▶ Directions
A verbatim copy of all the data is required; the pictures should not appear in it.

▶ Information supplied
——————————

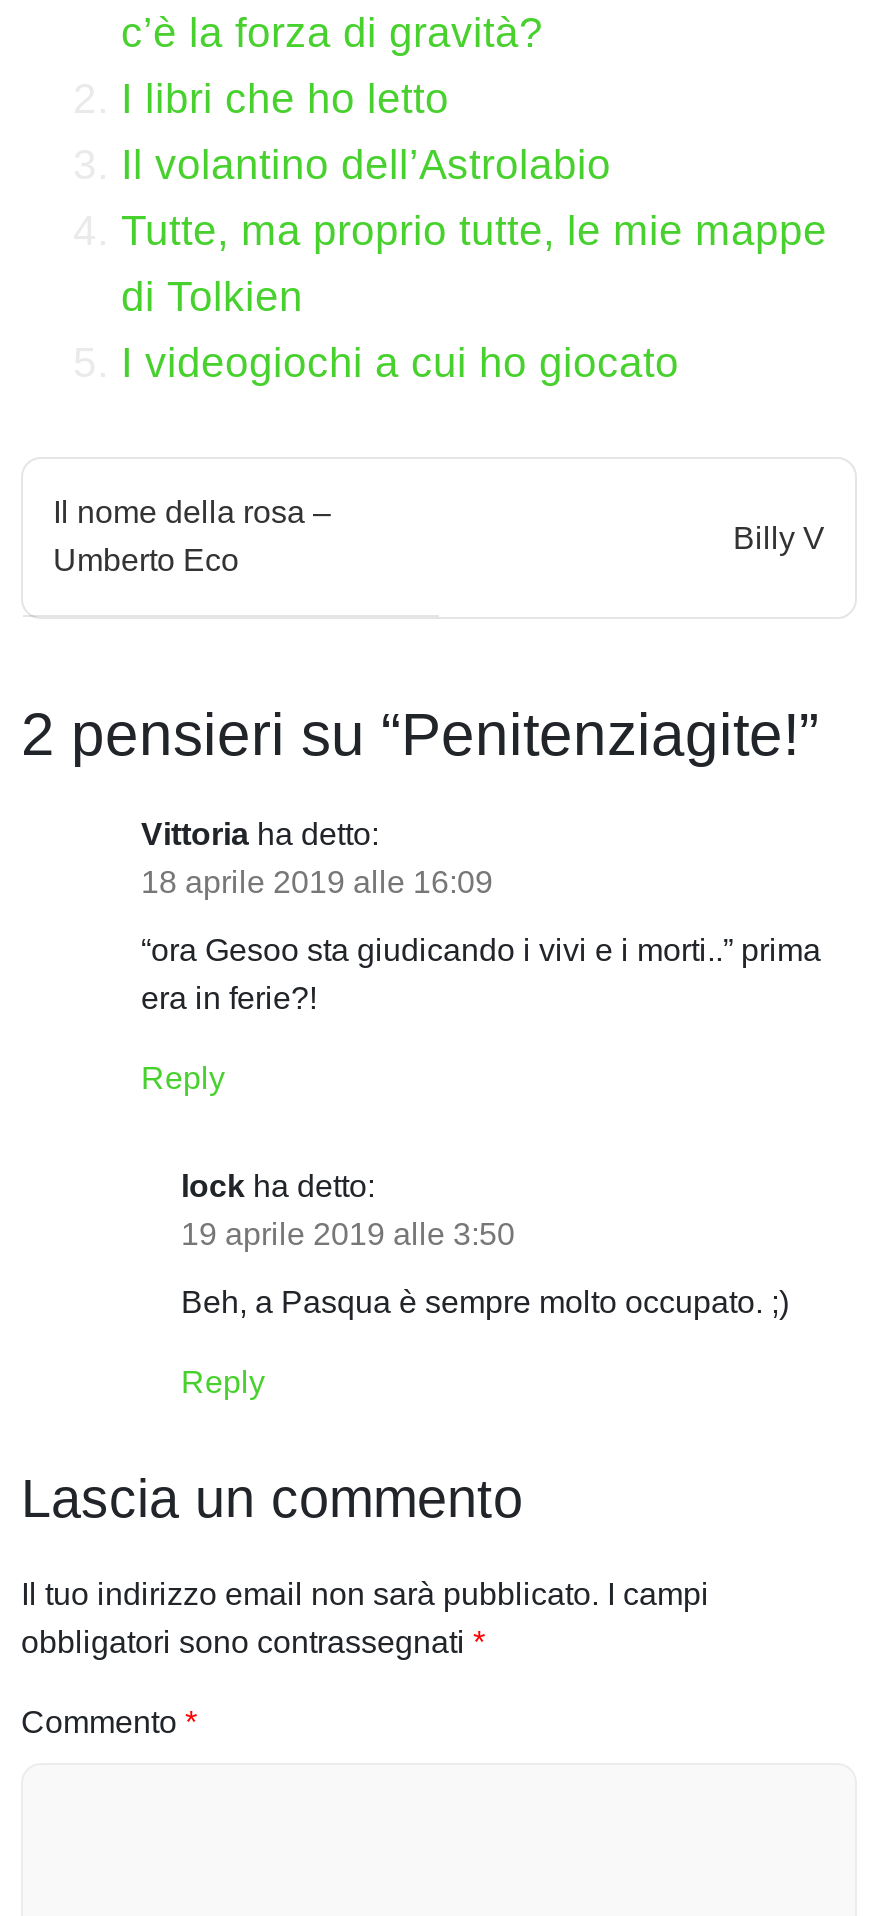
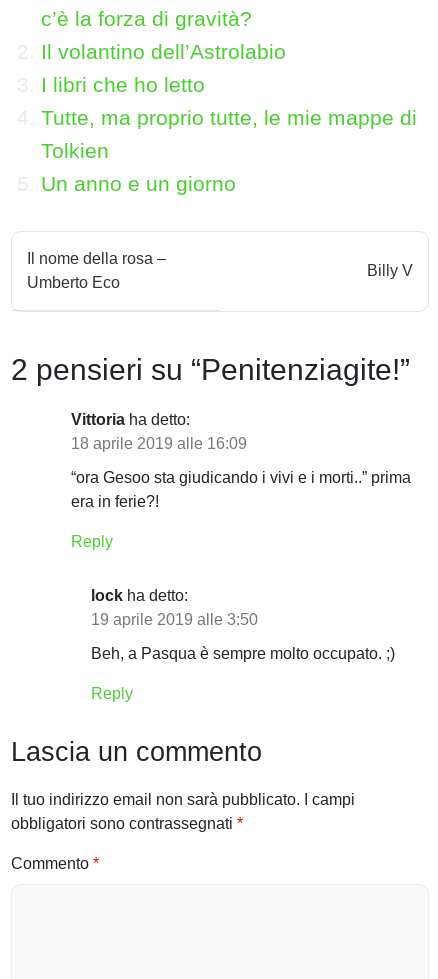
moved down: I libri che ho letto

moved up: Il volantino dell’Astrolabio

- Tutte, ma proprio tutte, le mie mappe
- di Tolkien
- I videogiochi a cui ho giocato
+ Tutte, ma proprio tutte, le mie mappe di
+ Tolkien
+ Un anno e un giorno
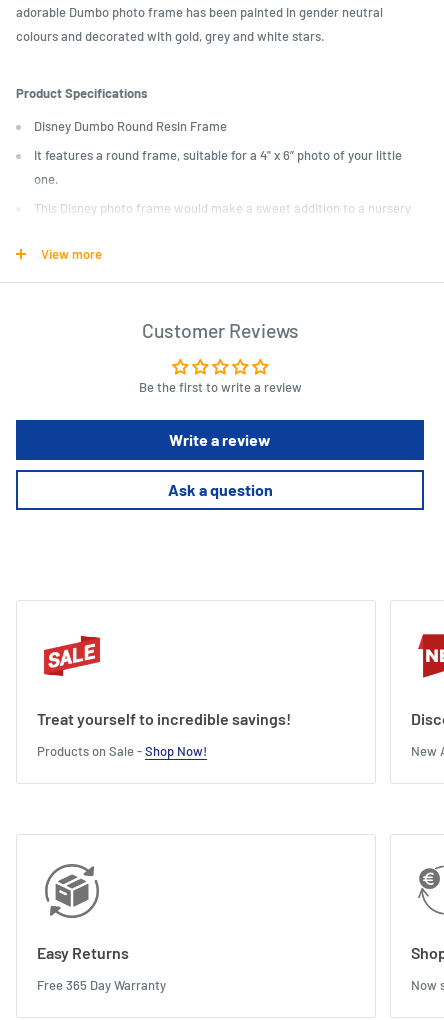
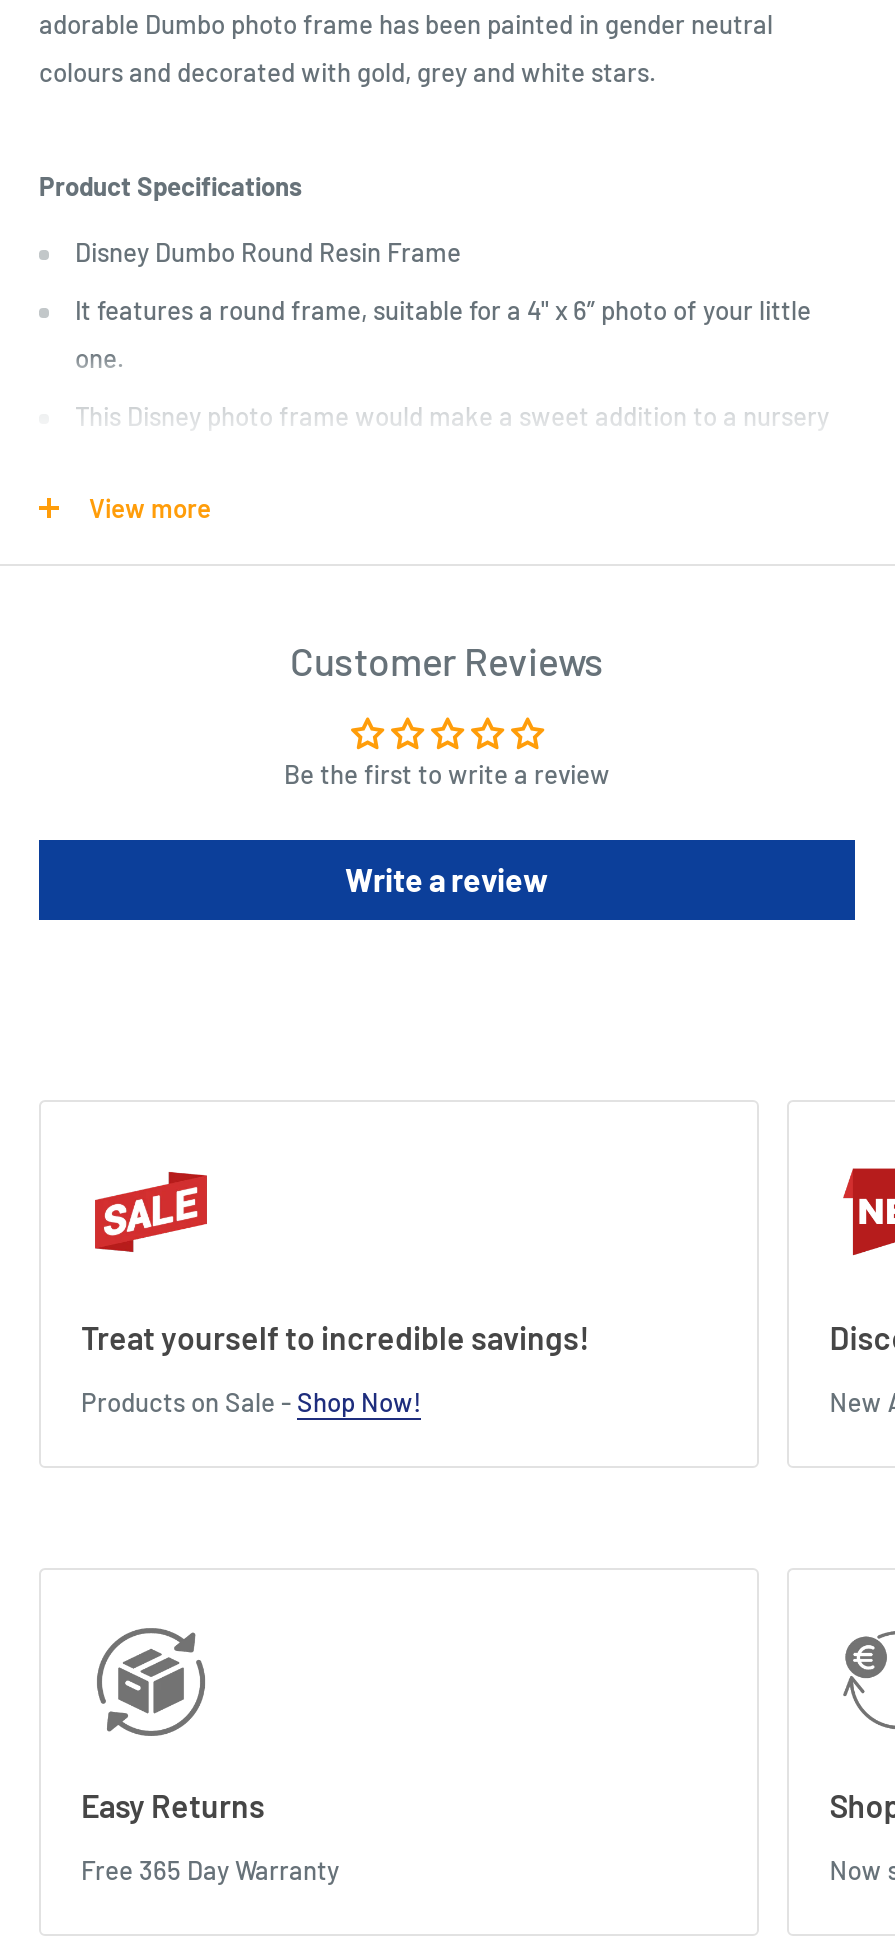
- Ask a question
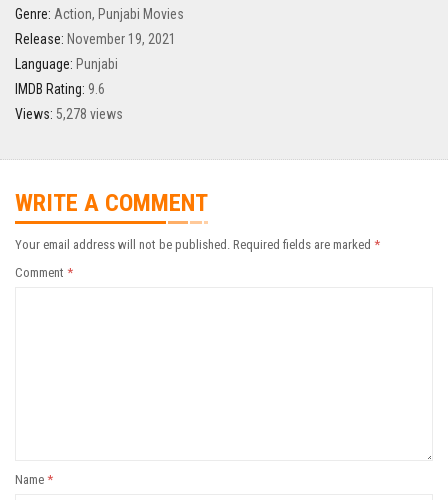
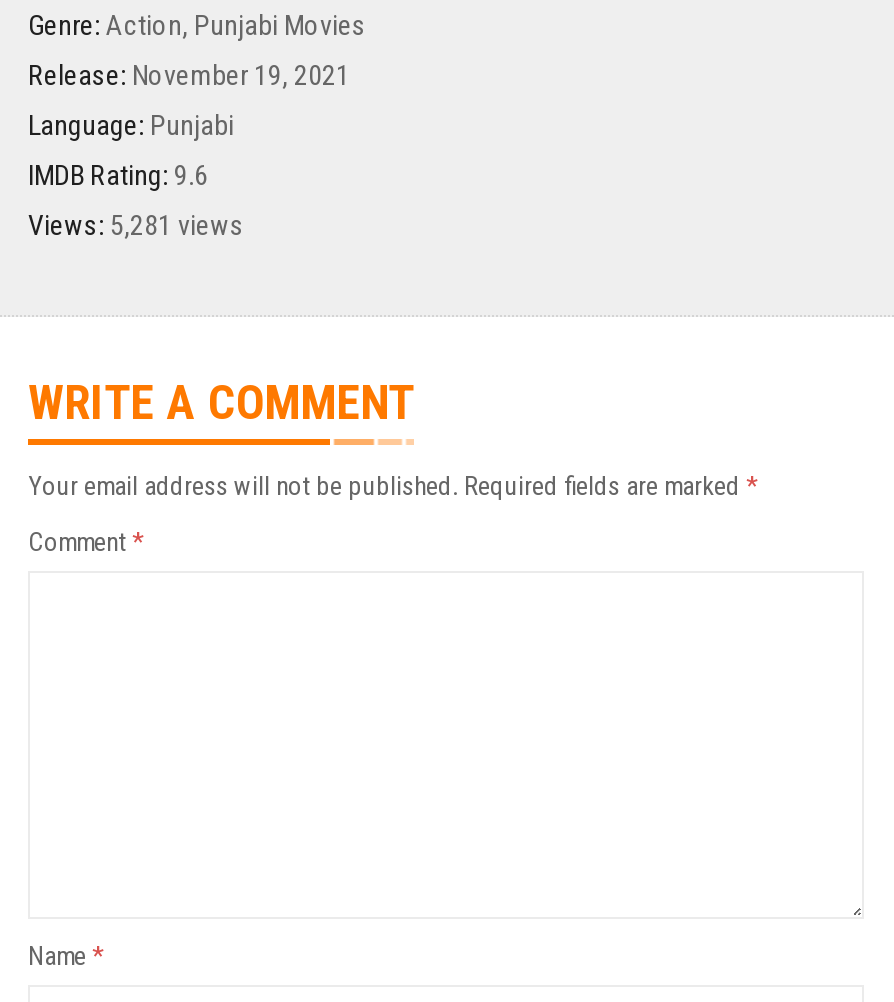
- Views: 5,278 views
+ Views: 5,281 views
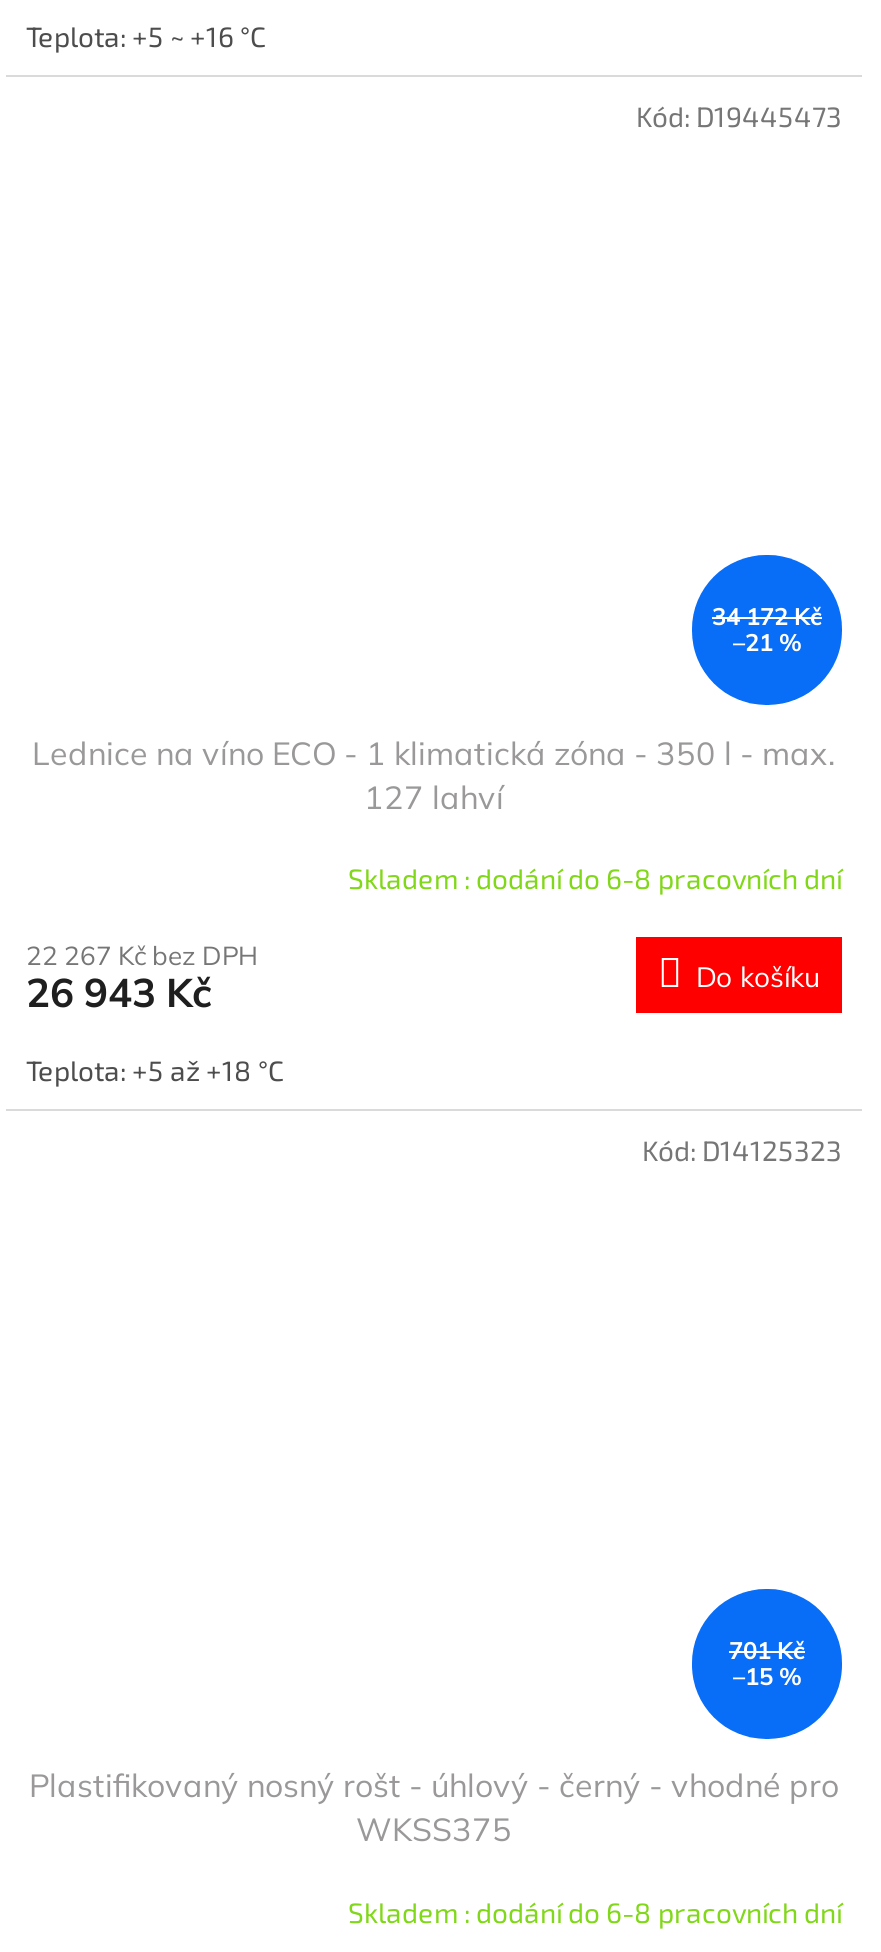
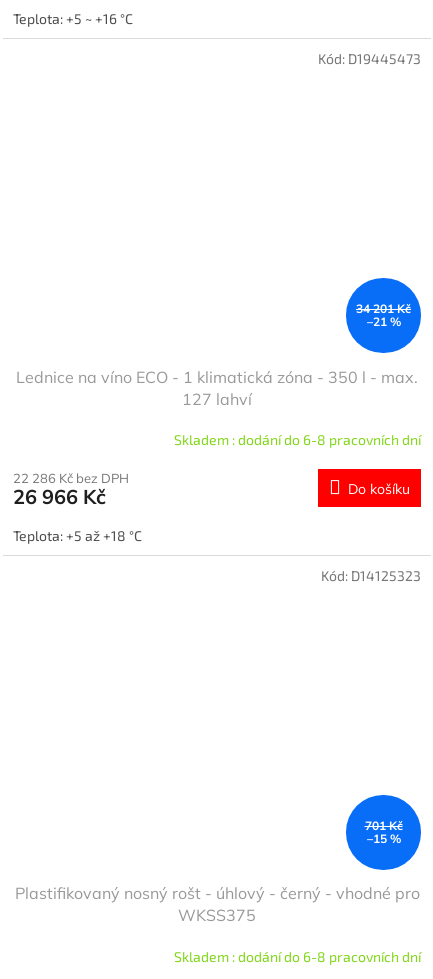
- 34 172 Kč
+ 34 201 Kč

- 22 267 Kč bez DPH
+ 22 286 Kč bez DPH

- 26 943 Kč
+ 26 966 Kč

——————————

▶ Response box
moved down: I libri che ho letto

moved up: Il volantino dell’Astrolabio

- Tutte, ma proprio tutte, le mie mappe
- di Tolkien
- I videogiochi a cui ho giocato
+ Tutte, ma proprio tutte, le mie mappe di
+ Tolkien
+ Un anno e un giorno
- Ask a question
- Views: 5,278 views
+ Views: 5,281 views
- 34 172 Kč
+ 34 201 Kč

- 22 267 Kč bez DPH
+ 22 286 Kč bez DPH

- 26 943 Kč
+ 26 966 Kč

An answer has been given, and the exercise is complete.